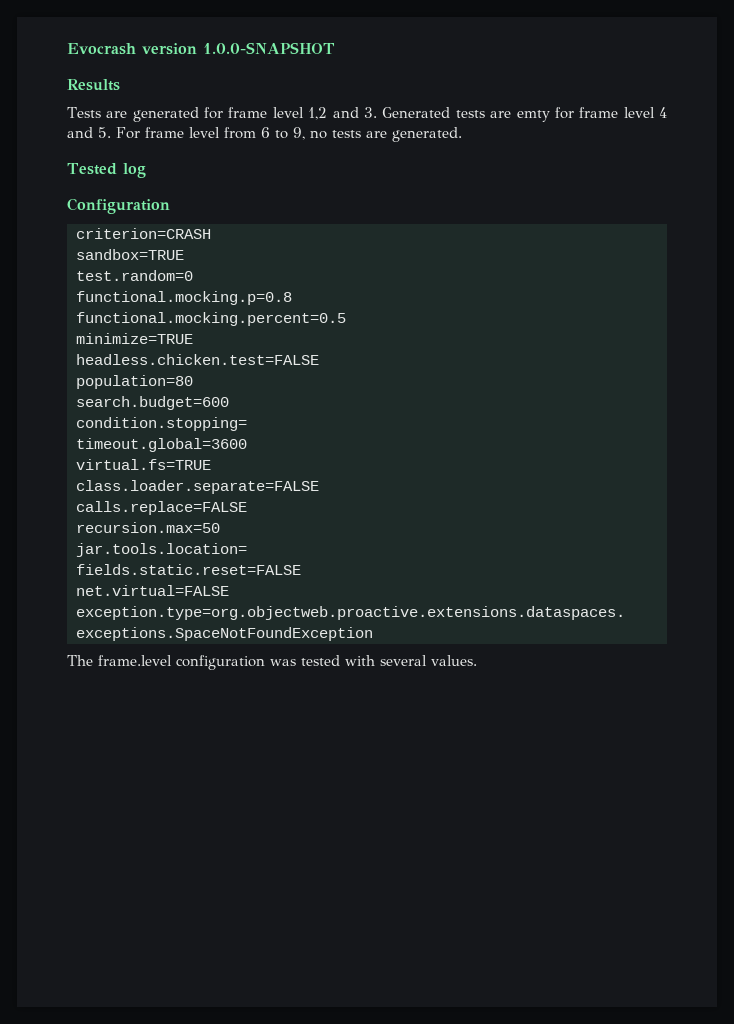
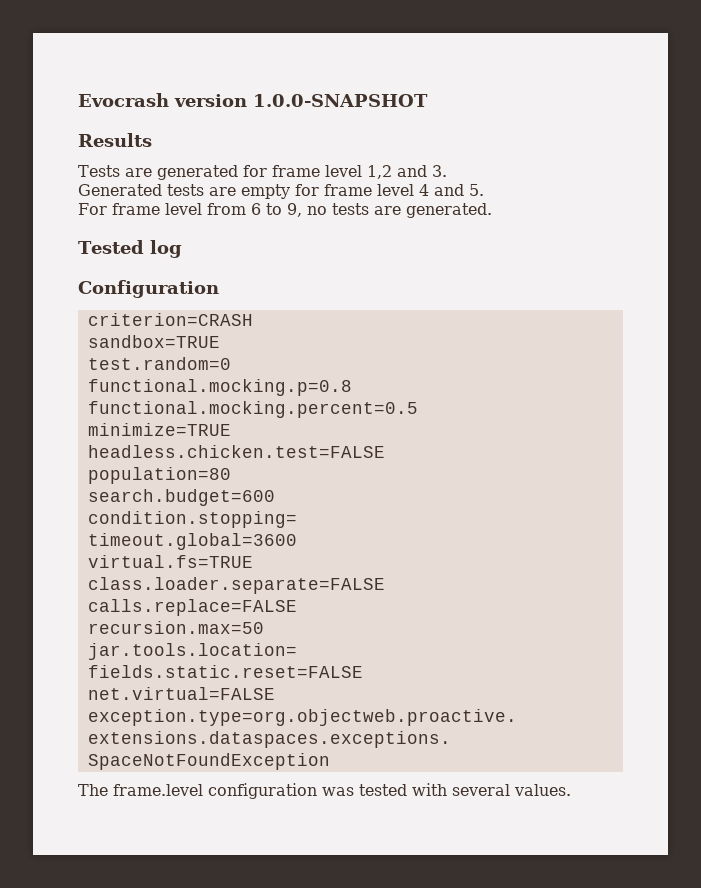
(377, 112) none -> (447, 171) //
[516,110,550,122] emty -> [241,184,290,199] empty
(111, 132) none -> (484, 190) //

==

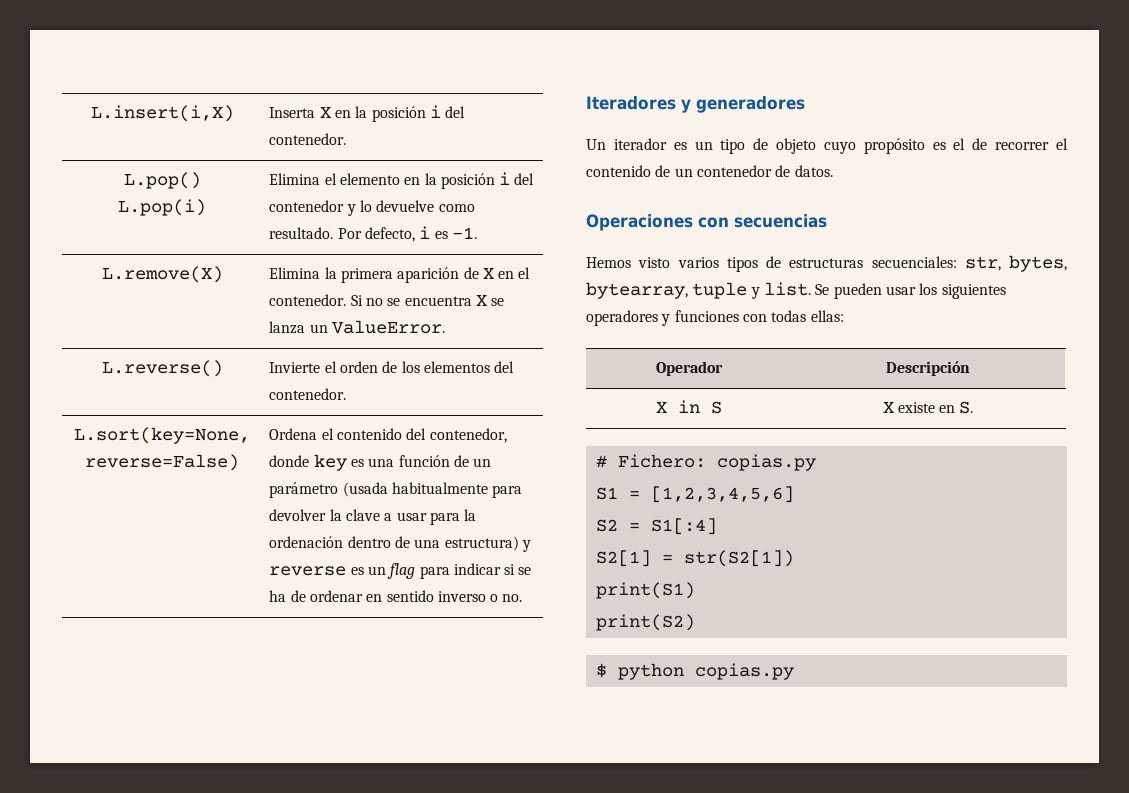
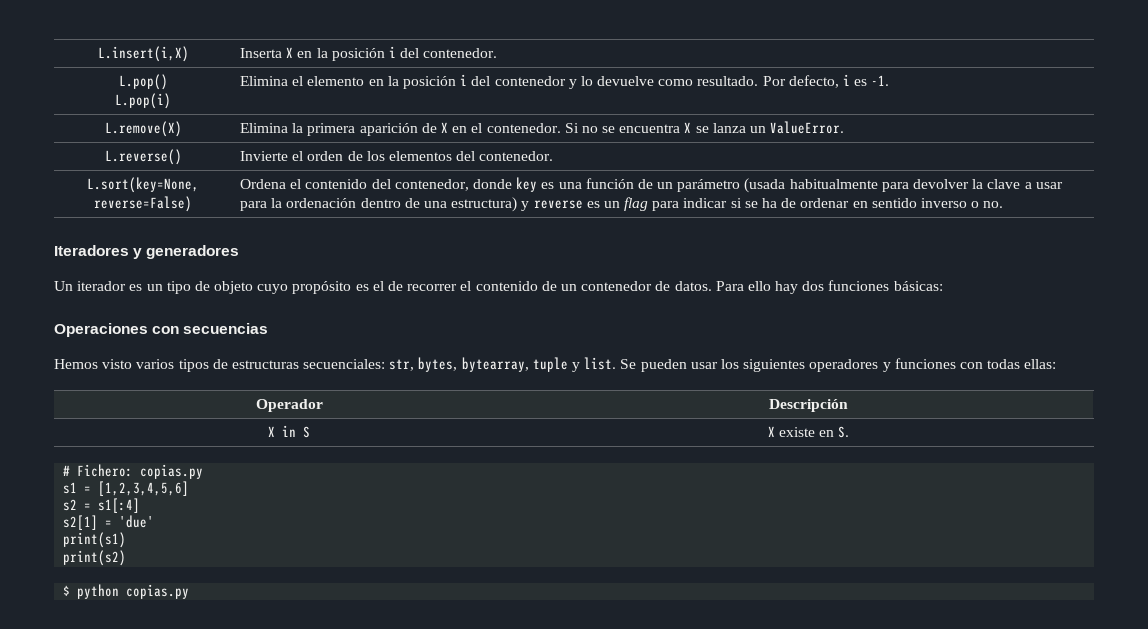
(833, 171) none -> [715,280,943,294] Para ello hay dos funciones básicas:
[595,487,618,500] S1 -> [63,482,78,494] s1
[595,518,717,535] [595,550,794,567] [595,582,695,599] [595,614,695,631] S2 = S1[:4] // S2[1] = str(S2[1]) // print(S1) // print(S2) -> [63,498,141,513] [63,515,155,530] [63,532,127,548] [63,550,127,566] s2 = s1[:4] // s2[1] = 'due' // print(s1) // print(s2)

==

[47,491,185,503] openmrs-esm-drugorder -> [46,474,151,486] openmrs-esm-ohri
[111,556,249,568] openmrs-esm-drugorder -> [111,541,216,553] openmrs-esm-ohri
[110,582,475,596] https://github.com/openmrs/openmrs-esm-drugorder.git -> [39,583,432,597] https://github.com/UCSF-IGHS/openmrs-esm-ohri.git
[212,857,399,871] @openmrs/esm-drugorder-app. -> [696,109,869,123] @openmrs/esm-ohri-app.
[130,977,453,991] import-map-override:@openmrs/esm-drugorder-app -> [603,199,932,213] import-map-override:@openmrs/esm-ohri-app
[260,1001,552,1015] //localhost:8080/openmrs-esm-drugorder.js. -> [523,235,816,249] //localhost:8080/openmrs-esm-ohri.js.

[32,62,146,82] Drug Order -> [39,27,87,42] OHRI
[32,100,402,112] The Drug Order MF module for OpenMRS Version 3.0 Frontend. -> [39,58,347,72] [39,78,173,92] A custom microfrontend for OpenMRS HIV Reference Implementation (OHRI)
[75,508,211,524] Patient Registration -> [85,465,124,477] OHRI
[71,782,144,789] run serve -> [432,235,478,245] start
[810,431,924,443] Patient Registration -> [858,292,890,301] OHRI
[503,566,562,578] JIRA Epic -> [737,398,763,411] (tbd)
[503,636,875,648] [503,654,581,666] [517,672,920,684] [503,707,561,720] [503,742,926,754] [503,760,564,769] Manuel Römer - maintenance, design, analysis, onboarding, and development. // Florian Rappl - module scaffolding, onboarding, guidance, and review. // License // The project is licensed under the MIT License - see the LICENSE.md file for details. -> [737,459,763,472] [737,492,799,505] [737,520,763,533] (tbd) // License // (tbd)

What you need to do =>
The answer must be every line of the records that contains the word "drugorder".

Answer area =>
[47,491,185,503] openmrs-esm-drugorder -> [46,474,151,486] openmrs-esm-ohri
[111,556,249,568] openmrs-esm-drugorder -> [111,541,216,553] openmrs-esm-ohri
[110,582,475,596] https://github.com/openmrs/openmrs-esm-drugorder.git -> [39,583,432,597] https://github.com/UCSF-IGHS/openmrs-esm-ohri.git
[212,857,399,871] @openmrs/esm-drugorder-app. -> [696,109,869,123] @openmrs/esm-ohri-app.
[130,977,453,991] import-map-override:@openmrs/esm-drugorder-app -> [603,199,932,213] import-map-override:@openmrs/esm-ohri-app
[260,1001,552,1015] //localhost:8080/openmrs-esm-drugorder.js. -> [523,235,816,249] //localhost:8080/openmrs-esm-ohri.js.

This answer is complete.